:: What needs to be done ::
Show me each line of the listing below where the word "database" appears.

:: Input for this task ::
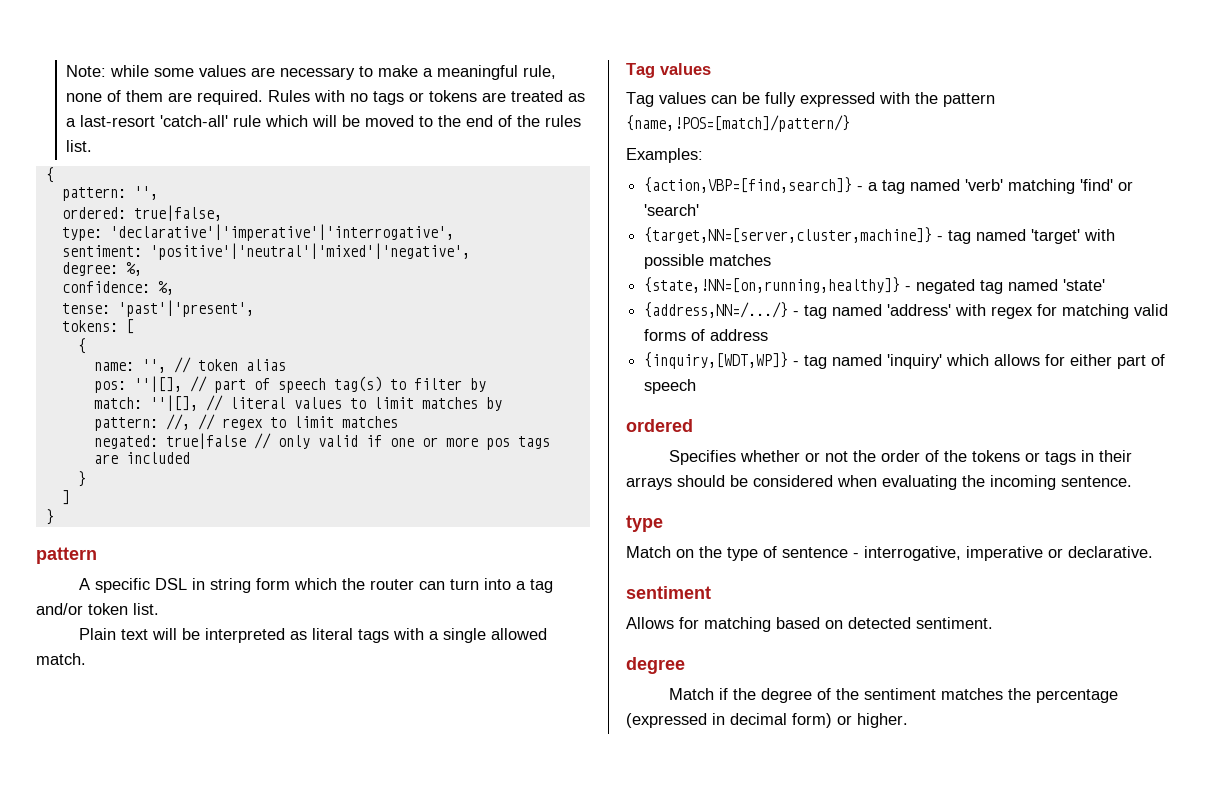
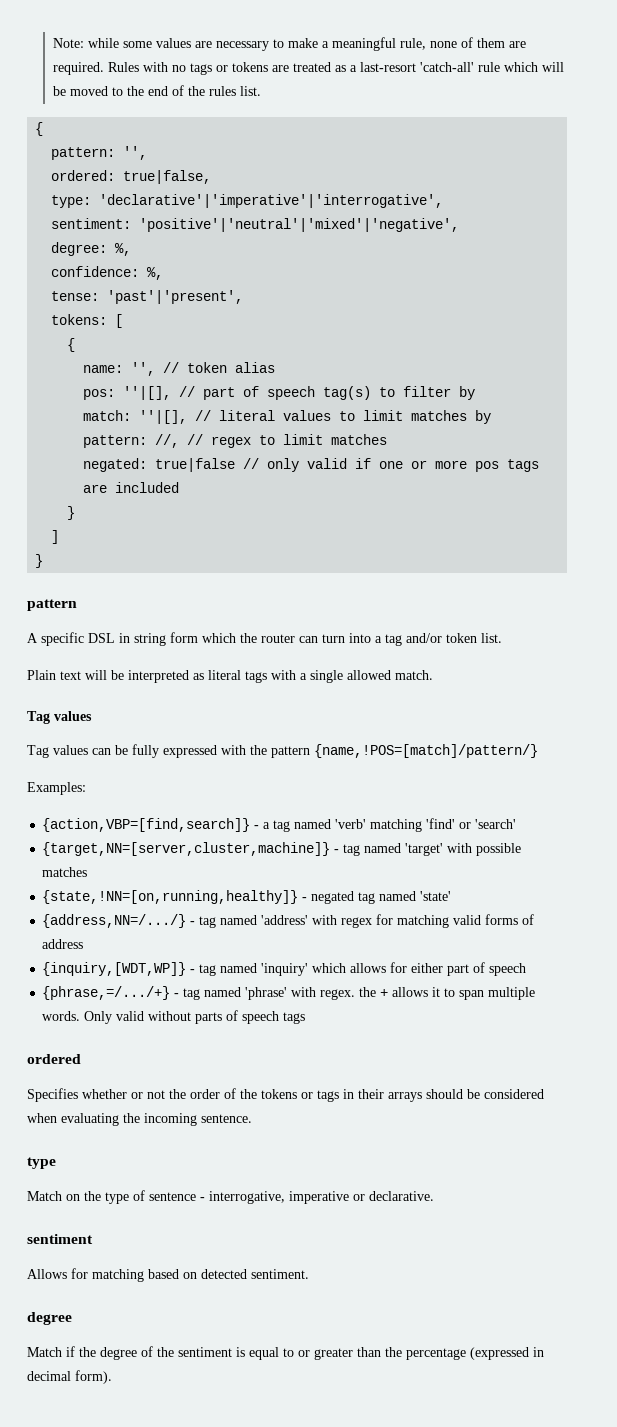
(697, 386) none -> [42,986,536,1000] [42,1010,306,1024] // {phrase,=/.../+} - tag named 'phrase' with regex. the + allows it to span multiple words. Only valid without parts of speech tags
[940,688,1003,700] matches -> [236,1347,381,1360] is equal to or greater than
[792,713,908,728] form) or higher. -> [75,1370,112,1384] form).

--

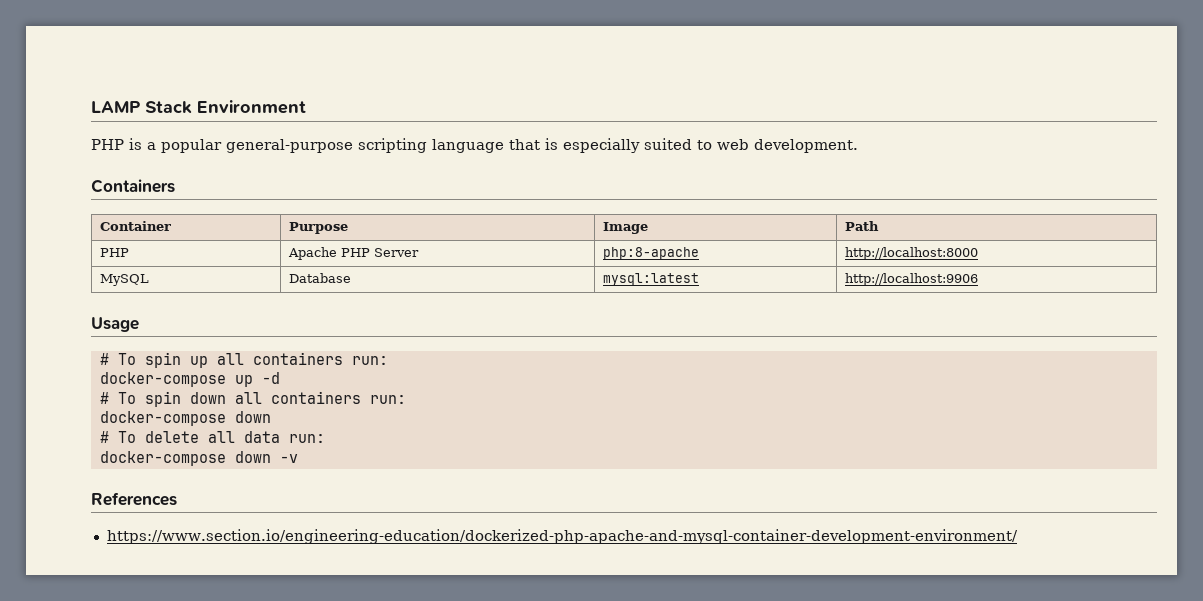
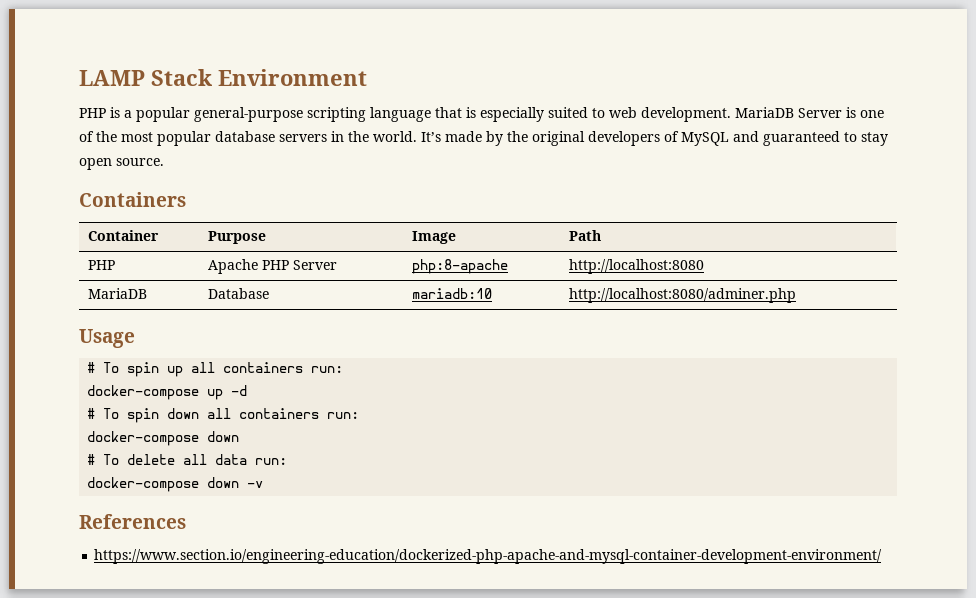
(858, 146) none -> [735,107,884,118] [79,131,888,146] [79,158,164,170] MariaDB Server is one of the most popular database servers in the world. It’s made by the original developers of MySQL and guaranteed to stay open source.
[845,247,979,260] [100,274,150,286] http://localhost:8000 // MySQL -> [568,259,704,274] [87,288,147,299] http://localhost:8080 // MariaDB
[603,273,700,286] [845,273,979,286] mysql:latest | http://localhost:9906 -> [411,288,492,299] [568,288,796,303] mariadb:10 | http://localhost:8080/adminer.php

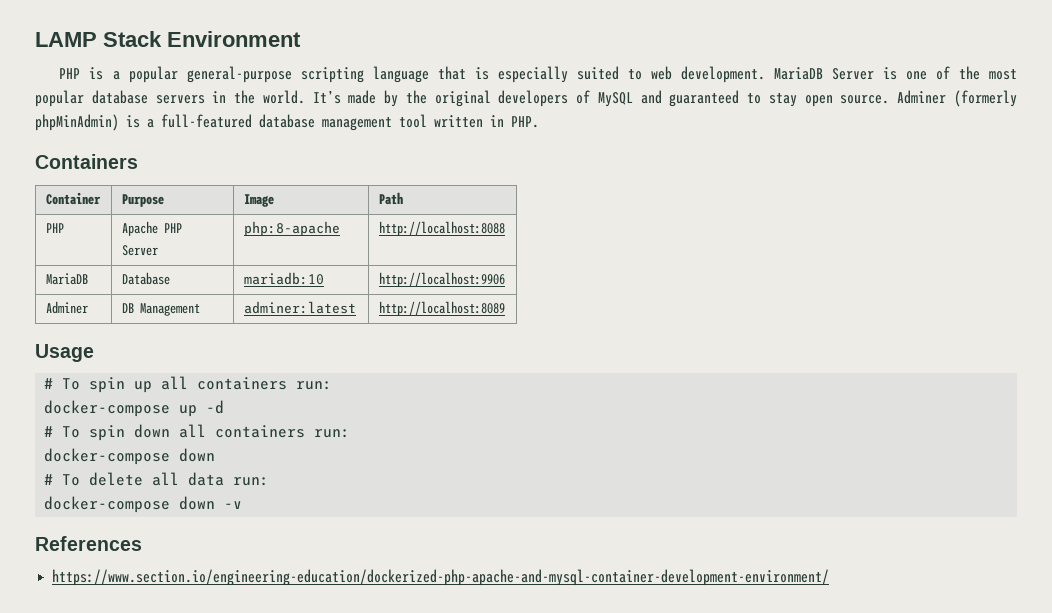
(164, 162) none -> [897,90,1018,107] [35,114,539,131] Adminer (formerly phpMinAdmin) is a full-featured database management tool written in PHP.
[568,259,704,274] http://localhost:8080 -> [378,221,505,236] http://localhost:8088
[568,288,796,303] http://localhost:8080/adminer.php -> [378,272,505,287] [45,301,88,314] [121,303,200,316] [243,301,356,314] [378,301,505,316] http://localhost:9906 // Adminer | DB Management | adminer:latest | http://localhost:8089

--

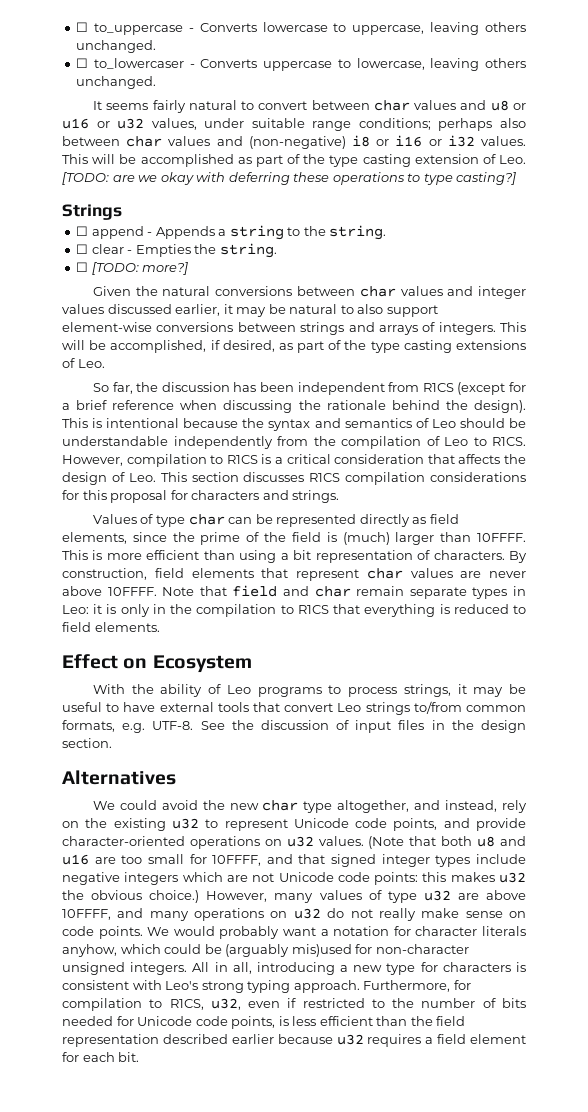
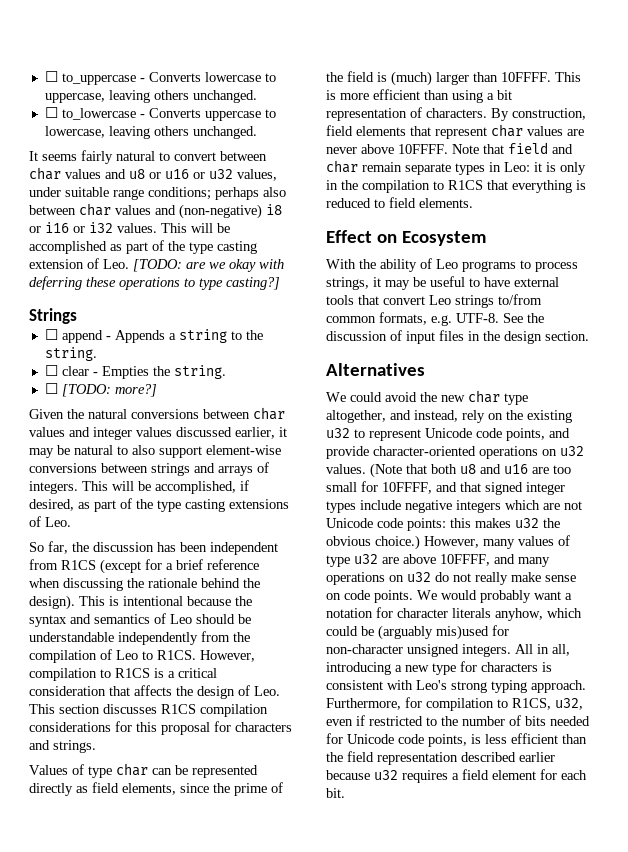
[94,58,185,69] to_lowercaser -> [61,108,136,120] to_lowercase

:: Output ::
(858, 146) none -> [735,107,884,118] [79,131,888,146] [79,158,164,170] MariaDB Server is one of the most popular database servers in the world. It’s made by the original developers of MySQL and guaranteed to stay open source.
(164, 162) none -> [897,90,1018,107] [35,114,539,131] Adminer (formerly phpMinAdmin) is a full-featured database management tool written in PHP.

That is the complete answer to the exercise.